[go: nahoru, domu]

Page MenuHomePhabricator

Connect testing flows for push notification development
Closed, ResolvedPublic

Description

There will be a few phases of development for iOS push notifications.

For the first phase, when the iOS engineers are developing and debugging on their test devices, we would like to have a flow for triggering push notifications that goes through batching logic in the push notifications service and the APNS sandbox environment, to our test devices. Ideally this flow would mimic what a live flow would be like, like an end-to-end sandbox flow. For example, would we be able to add to a talk page via desktop, and have the notification pushed and appear on a test device via the sandbox environment without any extra steps? Also, would we be able to trigger these notifications from multiple different Wikis? Note we would also need this to work along with the notifications API (either prod or a beta flavor) since we will need to fetch this to determine the push notification content.

Related to this, we have a few app identifiers that we need to test with this flow. Currently I believe the push notifications service is configured with a debug_topic of org.wikimedia.Notifications-Utility. To be able to test in the main app and not this side prototype app, we would need to add one (or more) of these:

  1. org.wikimedia.wikipedia - This is the identifier for the main Wikipedia app, whose endpoints point to production servers. My hope is that this would be safe, if a beta version of the push notifications service can only send through the sandbox apns environment, there would be no chance of pushes from it showing up in TestFlight or App Store builds.
  2. org.wikimedia.wikipedia.tfbeta - This is our staging version of the app. It's the same as the main app, but has a different icon and currently points to the mobileapps staging endpoints for PCS. We use it rarely for testing staged PCS changes, but we could lean on it for this testing flow.
  3. org.wikimedia.wikipedia.tfalpha - This is our experimental version of the app. We use it to push one-off experimental builds when we are early in development on a feature. It can be configured to point to any endpoint environment.

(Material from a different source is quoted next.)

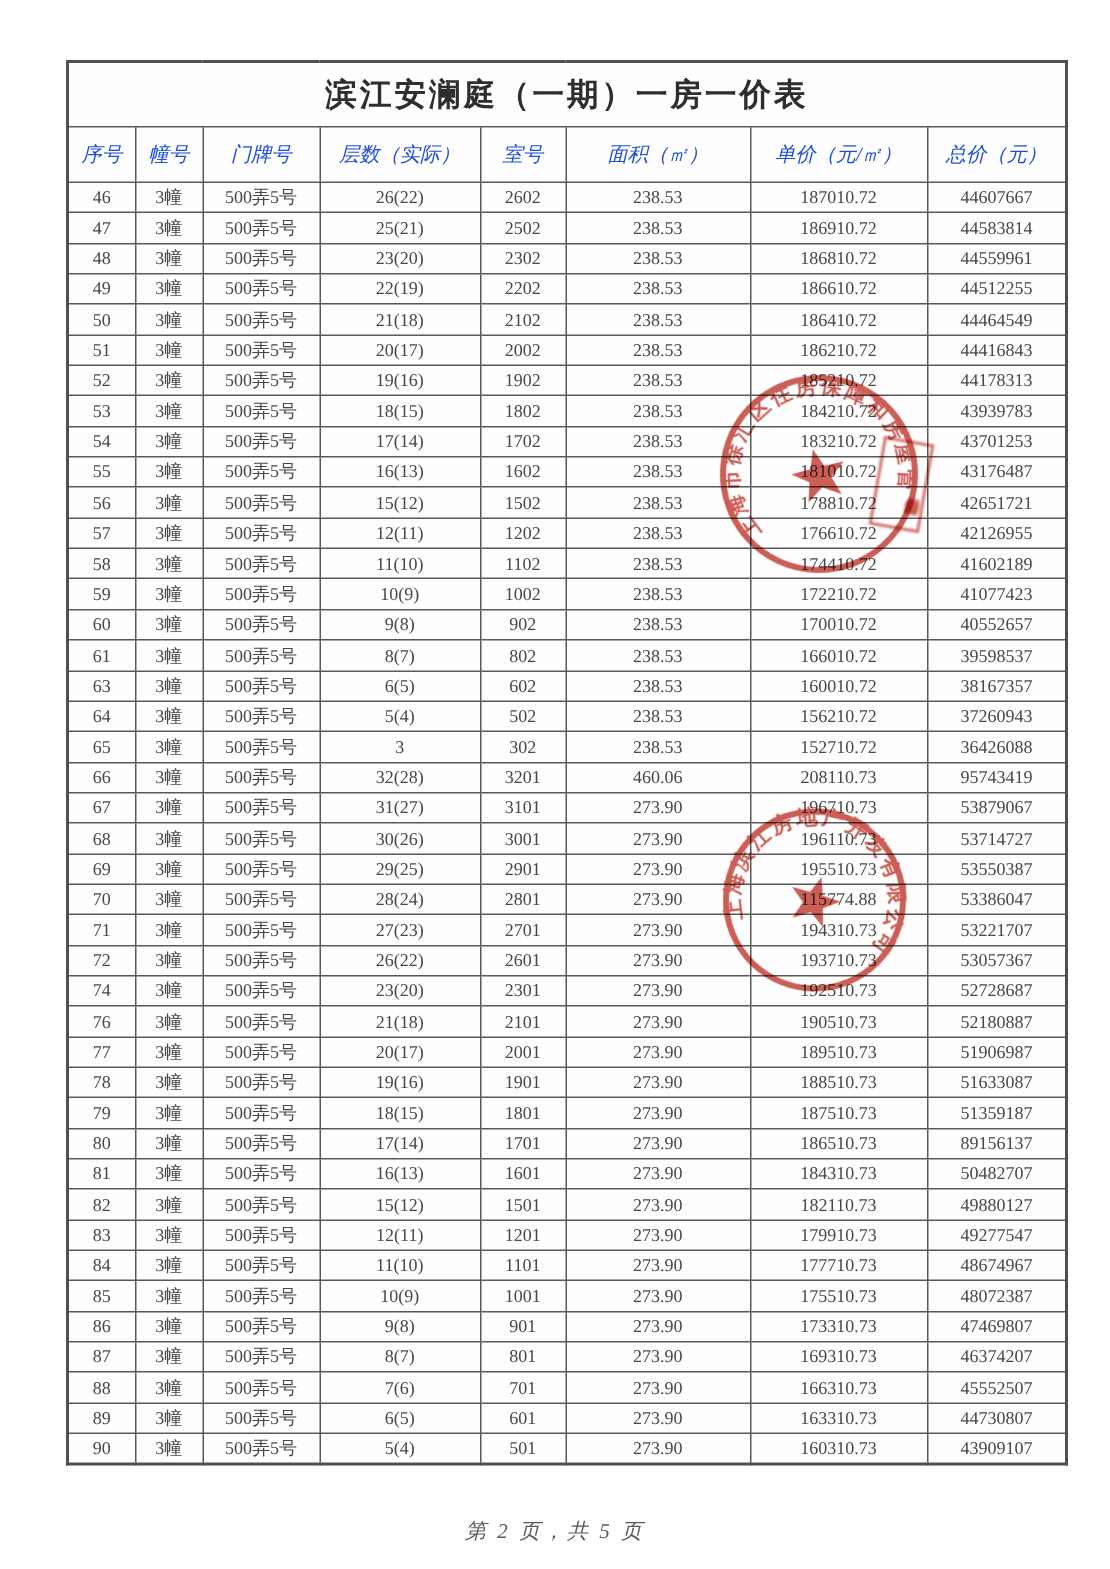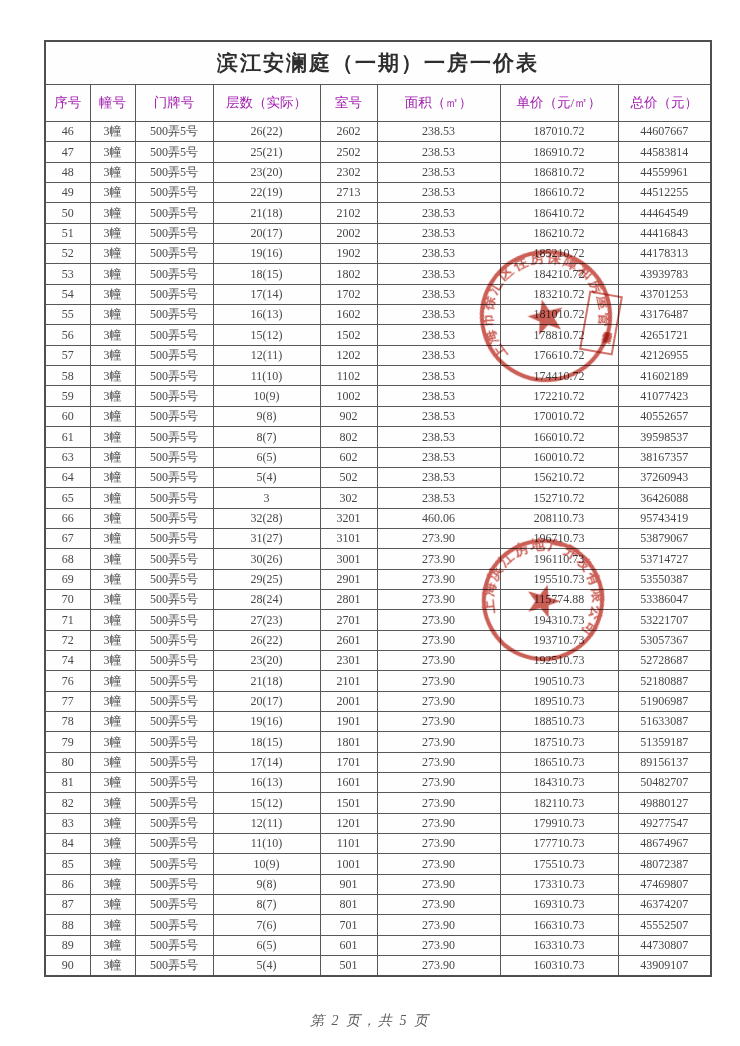"序号" tr.header-row th { color: #a21caf -> #1d4ed8; font-style: none -> italic }
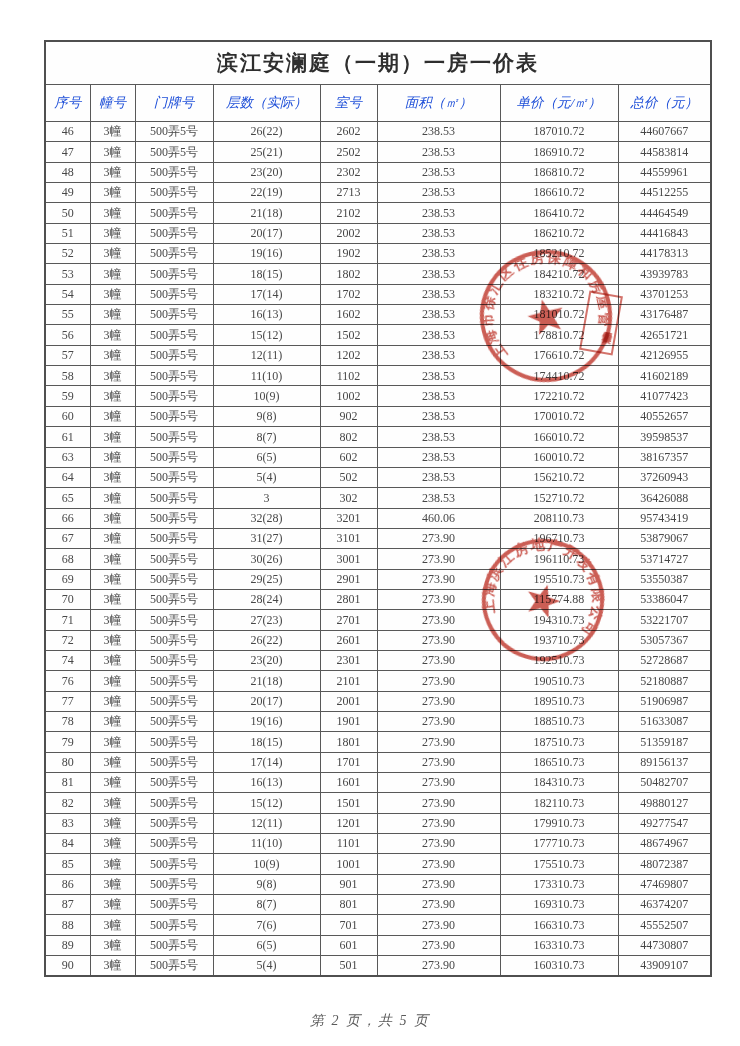"2713" td { text: 2713 -> 2202 }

For the second phase, we will want QA to test against a TestFlight deployment of the org.wikimedia.wikipedia app identifier, which is all production. As a last phase we will also want external beta testers to test against these TestFlight builds as well. Is it possible to spin up the production flow for push notifications in these phases before we release to the App Store?

Event Timeline

Tsevener updated the task description. (Show Details)
Tsevener updated the task description. (Show Details)
Tsevener renamed this task from Set up testing flows for iOS push notification development to Connect testing flows for push notification development.Jun 24 2021, 9:15 PM

Hi @MSantos, I noticed this was moved to Tracking. I might've worded this task title poorly but it will need PI's involvement and we'll be blocked until we can land on how we are going to trigger these notifications during development and testing. It may be helpful to read https://phabricator.wikimedia.org/T284238#7172056 for some context on why this was spun up. Happy to answer any questions y'all have. Thanks!

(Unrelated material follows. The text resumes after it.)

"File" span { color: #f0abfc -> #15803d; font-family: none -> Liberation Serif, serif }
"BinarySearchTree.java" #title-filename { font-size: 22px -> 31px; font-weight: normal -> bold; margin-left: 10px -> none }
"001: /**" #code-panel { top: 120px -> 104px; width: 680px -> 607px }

Hi folks, just checking in on this.

Would it be possible to have an end-to-end flow working at least for the sandbox environment in the next couple of weeks? We have a way of triggering them manually so it's not totally blocking us on development, but it would be good to have an end-to-end flow spun up just in case it surfaces any unforeseen issues on our end. I would rather know about any potential issues early rather than later after significant development time. Thanks!

@Jgiannelos should be able to devote some time to this next week -- the team has been a bit heads down on the maps rollout preparations and trying to cram things in between availability of others that are needed for this. Thanks for the heads up about your requirements around this.

Update: made https://phabricator.wikimedia.org/T287897 as side-work to be done after testing against beta labs and discussing with @Jgiannelos this morning. Pleaase let us know if there are any questions around that, thanks!

After our discussion it seems like the current setup on beta cluster is enough for testing the whole flow for push notifications on sandbox. I added org.wikimedia.wikipedia.tfalpha on the debug topics on beta push notifications.

Is there anything else missing to allow testing using org.wikimedia.wikipedia.tfalpha on beta cluster in the scope of this ticket?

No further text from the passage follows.